- **TASK STATEMENT**: Wherever pictures appear in the listing below, leave them out, and copy exactly, and only, everything from the line with "[86,292,100,303] ☐ -> [892,256,913,273] ☑" down to the line with "(1016, 610) none".

- **DATA FOR THIS TASK**:

= = =

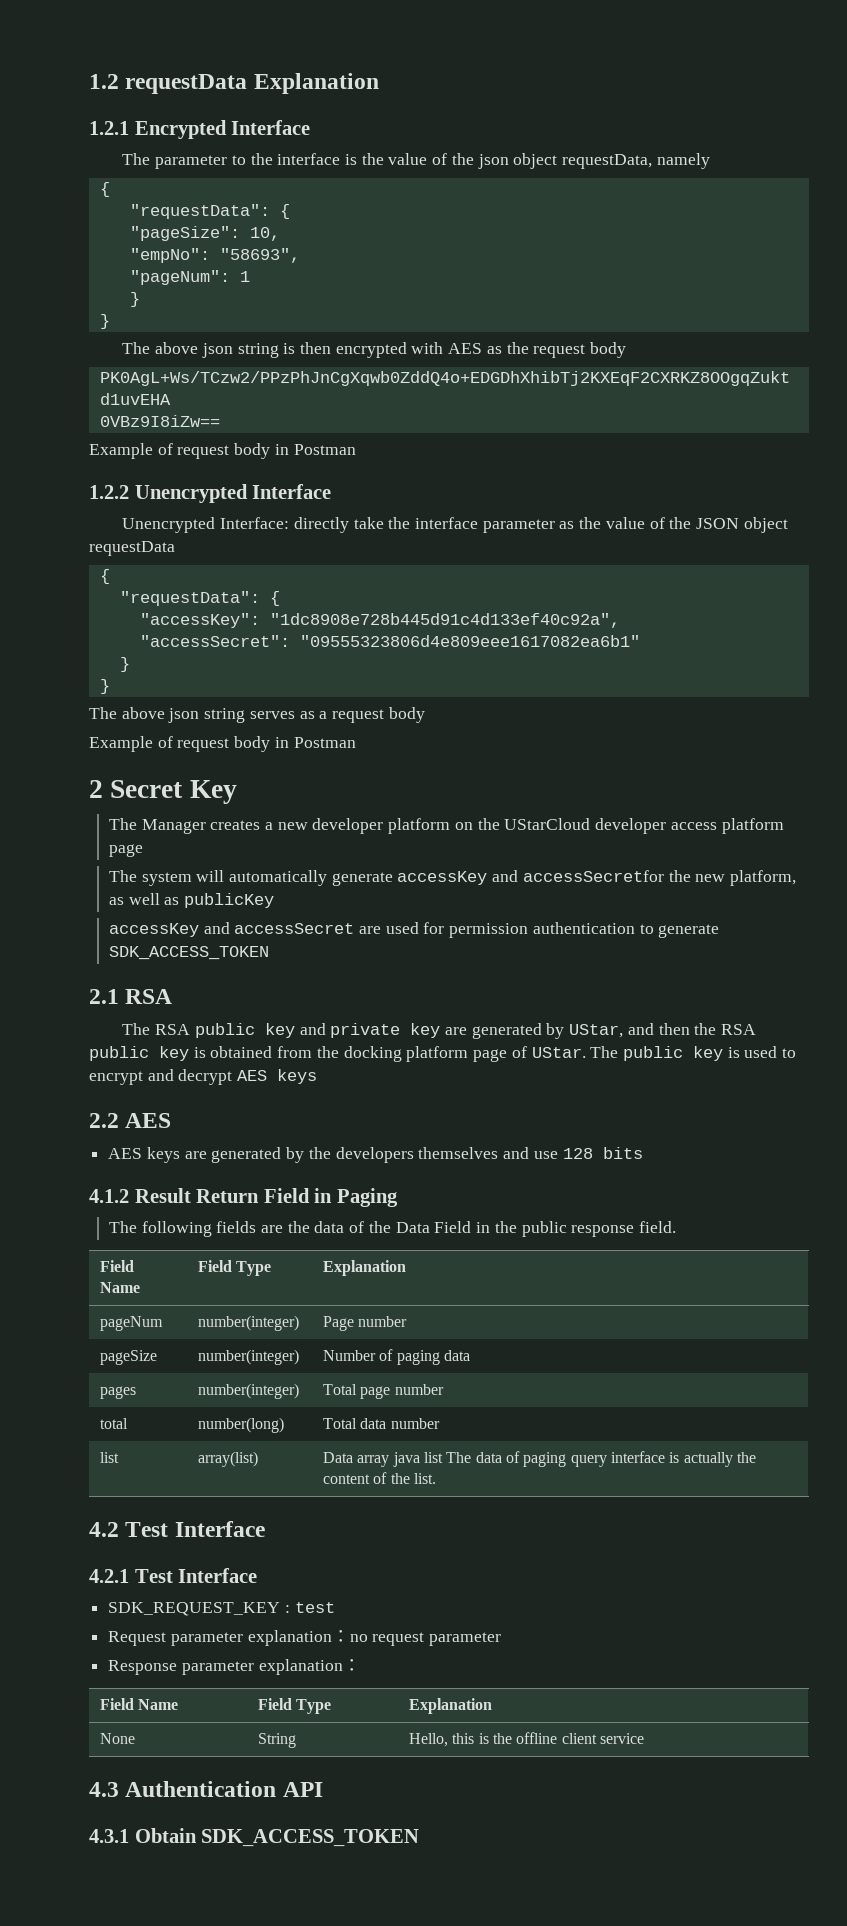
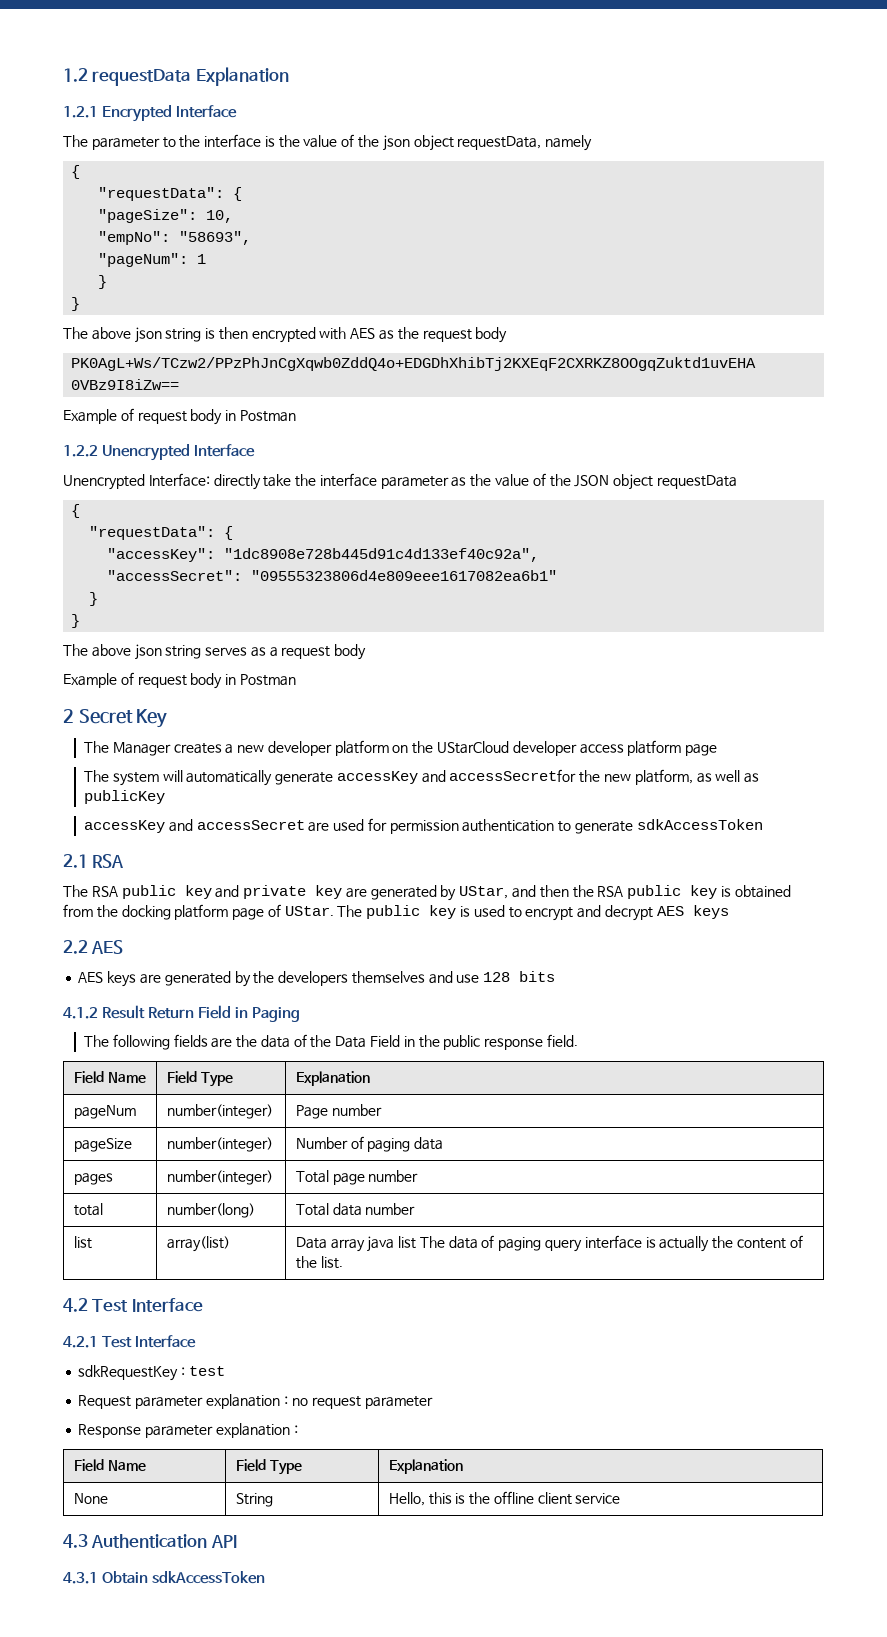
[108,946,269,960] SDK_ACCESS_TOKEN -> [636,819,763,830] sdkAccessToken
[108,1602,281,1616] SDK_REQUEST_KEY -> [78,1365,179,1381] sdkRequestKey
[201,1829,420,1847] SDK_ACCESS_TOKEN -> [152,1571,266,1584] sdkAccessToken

= = =

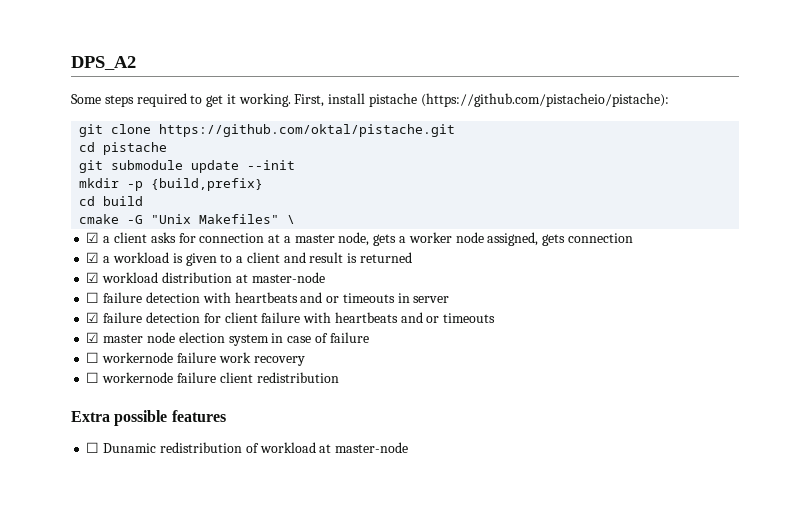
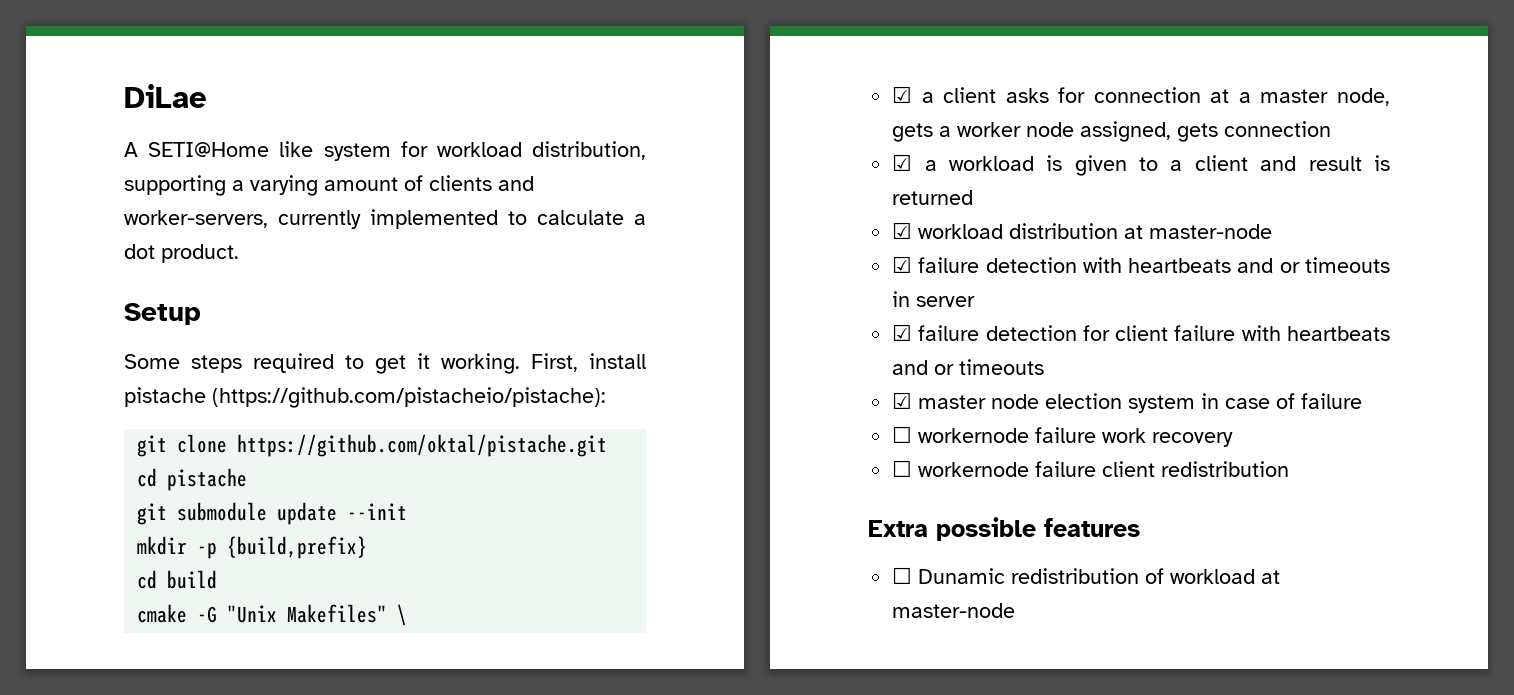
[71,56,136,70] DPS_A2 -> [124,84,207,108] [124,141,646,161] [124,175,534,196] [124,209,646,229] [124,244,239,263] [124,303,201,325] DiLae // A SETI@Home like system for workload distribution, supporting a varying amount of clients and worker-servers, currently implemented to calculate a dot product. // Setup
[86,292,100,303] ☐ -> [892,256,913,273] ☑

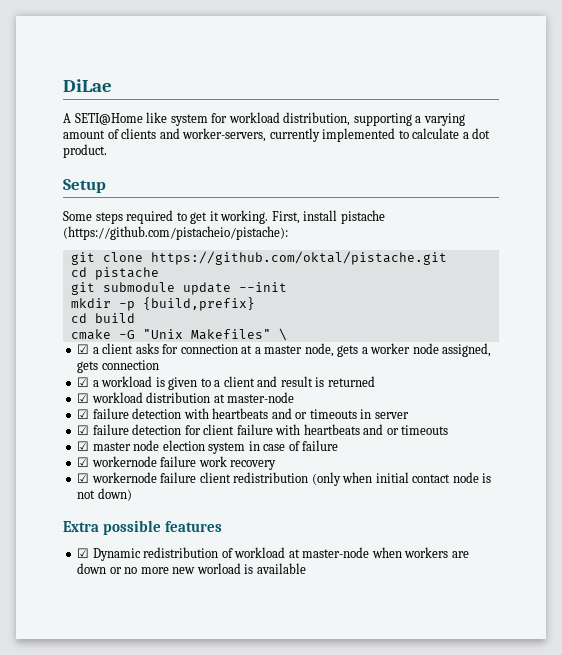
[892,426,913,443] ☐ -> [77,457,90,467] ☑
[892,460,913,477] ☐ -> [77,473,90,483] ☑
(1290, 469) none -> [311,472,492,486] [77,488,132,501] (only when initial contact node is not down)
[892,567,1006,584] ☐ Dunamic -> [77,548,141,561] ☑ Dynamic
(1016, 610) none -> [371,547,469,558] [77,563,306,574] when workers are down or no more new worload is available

= = =

- **YOUR RESPONSE**:
[86,292,100,303] ☐ -> [892,256,913,273] ☑

[892,426,913,443] ☐ -> [77,457,90,467] ☑
[892,460,913,477] ☐ -> [77,473,90,483] ☑
(1290, 469) none -> [311,472,492,486] [77,488,132,501] (only when initial contact node is not down)
[892,567,1006,584] ☐ Dunamic -> [77,548,141,561] ☑ Dynamic
(1016, 610) none -> [371,547,469,558] [77,563,306,574] when workers are down or no more new worload is available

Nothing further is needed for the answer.